As the time since a fund's inception grows, the valuation practices of its sponsor may become a source of operational risk. Specifically, sponsors managing long-lived funds should assess whether their valuation policies have evolved since a fund's inception, as revisions over time may unintentionally create inconsistencies between the adviser's current valuation policies and those that were disclosed to investors. In certain cases, a sponsor may have disclosed that it would follow (or contractually committed that it would follow) a particular procedure or use a specific methodology that is no longer applicable, meaning that risk can exist even when changes are not detrimental to investors and in line with the market. At the very least, these inconsistencies raise the possibility of a relationship issue with an investor who may not have been aware of the change and, depending on the materiality of the change, it is possible that the SEC or other regulators may also scrutinize it. Sponsors that are not currently managing such a fund should consider the disclosure they draft for future vehicles and the related contractual commitments in side letters. Frequently, it is preferable for such documents to refer to a valuation policy as it may be amended from time to time, which provides a greater degree of flexibility for the sponsor to adapt that policy as the sponsor's practices change.

II. Fee Issues

Once a fund shifts from deploying capital to managing and exiting investments, the management fee base often transitions from being based on committed capital to invested capital, generally with reductions for investments that are permanently impaired or written off. In some cases, the governing documents of older-vintage funds are ambiguous as to certain aspects of how the "stepdown" should work. Even in cases where the documents themselves are relatively clear, the calculations can be complex and internal personnel frequently do not have as much experience with them, raising the risk that they inadvertently make an error calculating the fund's management fee. In either case, this creates the possibility of SEC scrutiny as fee and expense issues have long been a key issue reviewed by SEC examiners.2

In particular, advisers should pay attention to the language describing how the fee base will be adjusted when an investment is permanently impaired or written off. In recent years, numerous SEC exams have scrutinized sponsors' practices for deciding whether an investment was sufficiently impaired to meet the applicable definition in the fund's governing agreement, in certain cases resulting in a referral to the Division of Enforcement. Examiners frequently review whether a sponsor had a policy for determining whether an asset was impaired or whether decisions were made on an ad hoc basis (which can be easier for the SEC to challenge with the benefit of hindsight).
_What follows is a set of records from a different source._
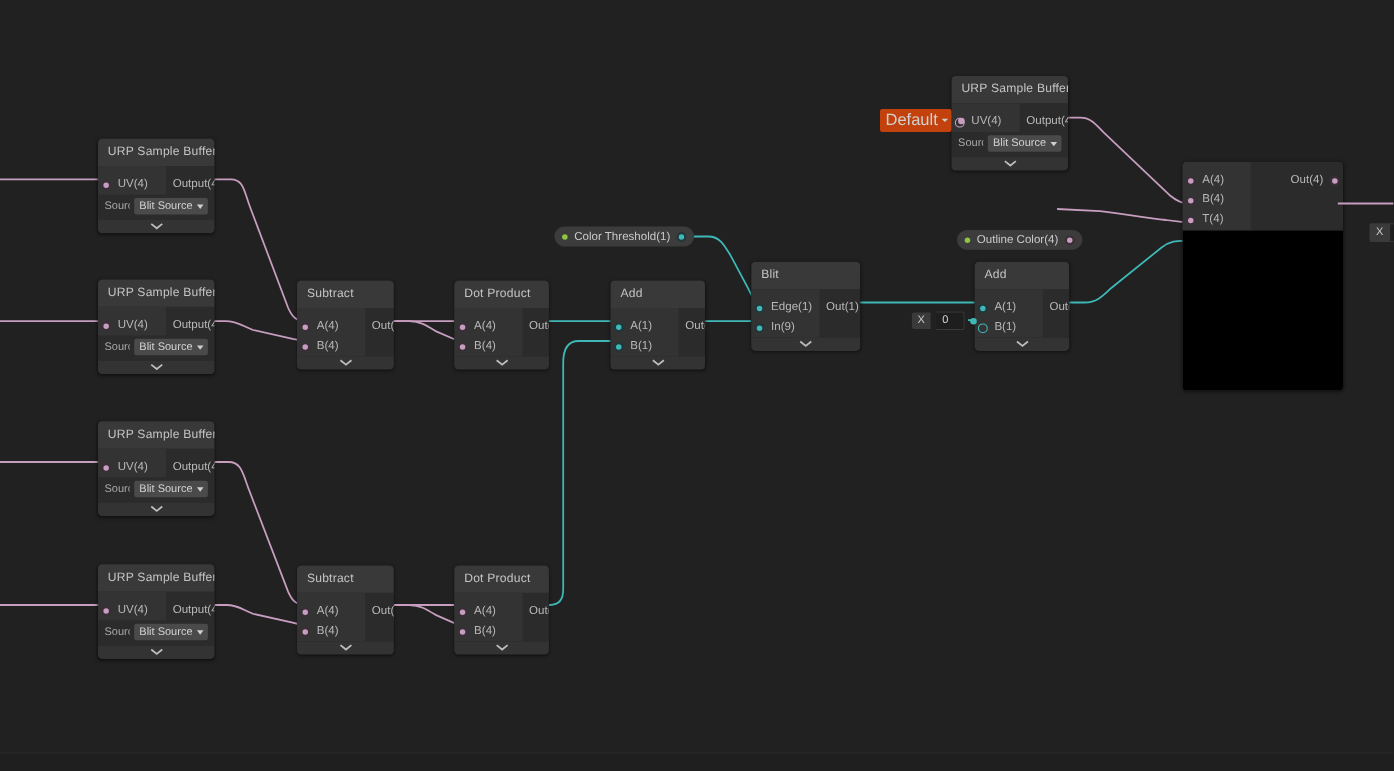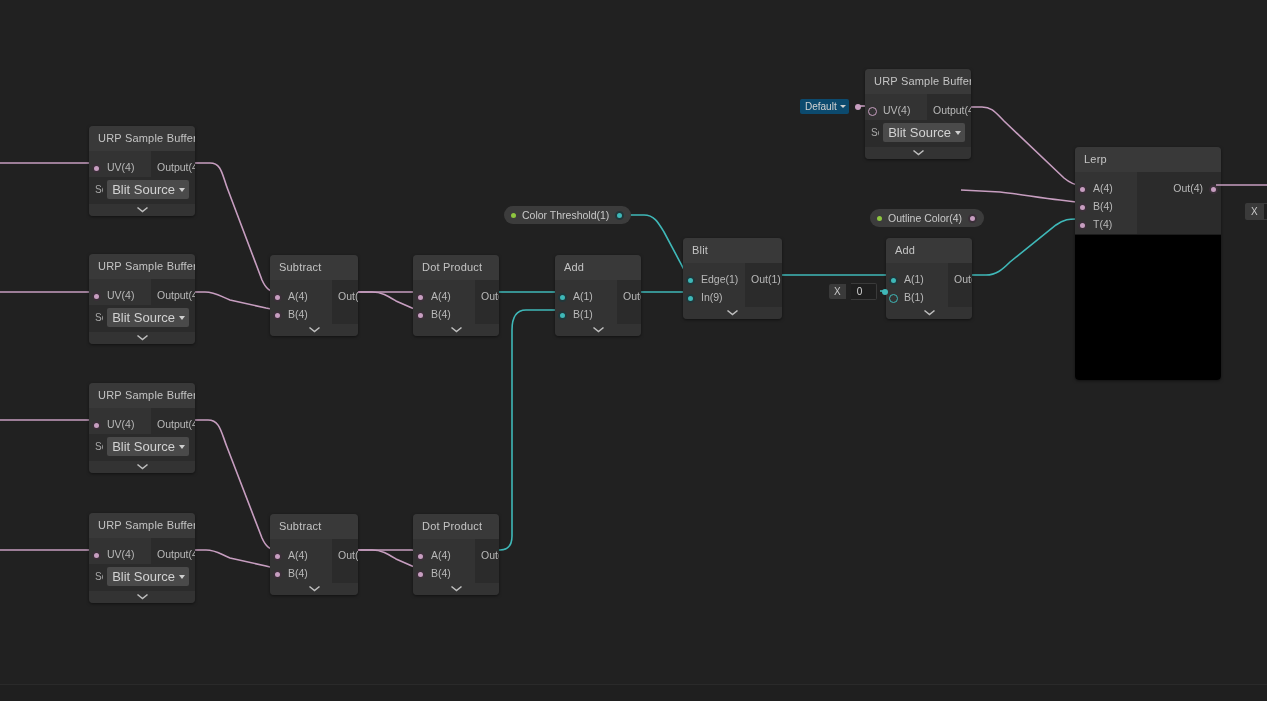"Default" .defaultdd .dd { background: #0c4a6e -> #c2410c; font-size: 10px -> 15px }
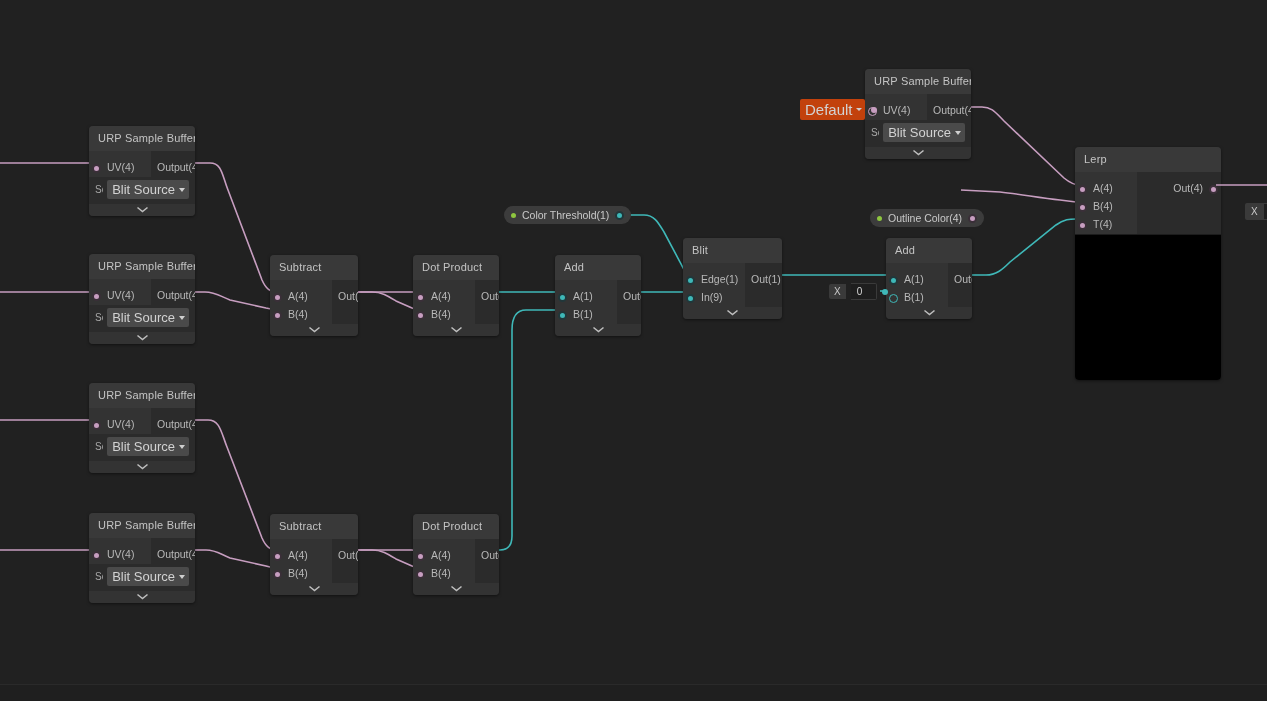"Blit Source" .dropdown { font-size: 13px -> 10px }
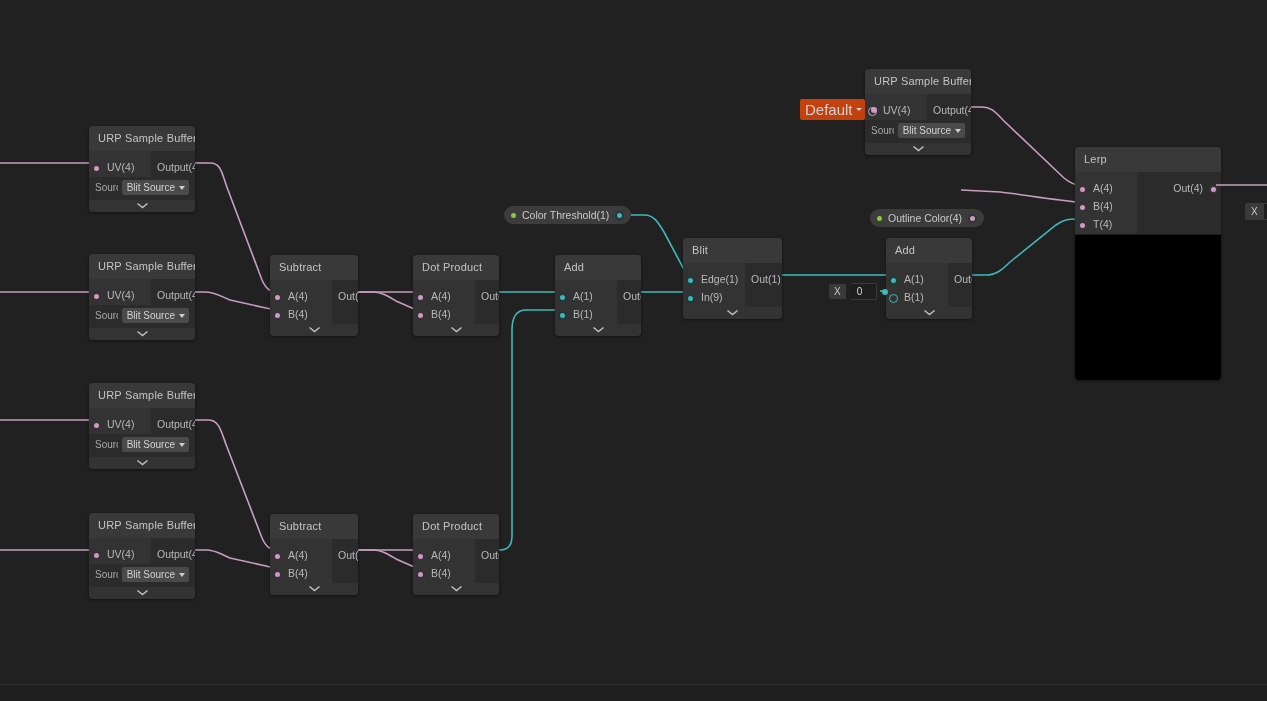"Lerp" div.title { html: <div>Lerp</div> -> none }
In addition, many funds' governing agreements provide that any impairment determinations are evaluated at the level of an individual investment into a portfolio company, rather than at a portfolio company level, which can frequently raise interpretive questions. For example, if a portfolio company is partially impaired but some of the fund's investments into the company are still "in the money," it is sometimes unclear to what extent the impairment should affect the management fee.

Finally, the definition of a "disposition" when determining whether an investment is no longer in the fee base can be complex. When an investment is made in the form of one type of security but is subsequently restructured, some funds' governing documents are unclear as to whether (and to what extent) such restructured investment should be part of the fee base. This is especially likely to occur when the original investment was partially realized and then encountered distress, since the restructuring could arguably constitute recognition of an impairment (as described above) and the way the partial realization and later impairment should interact can be unclear or complex.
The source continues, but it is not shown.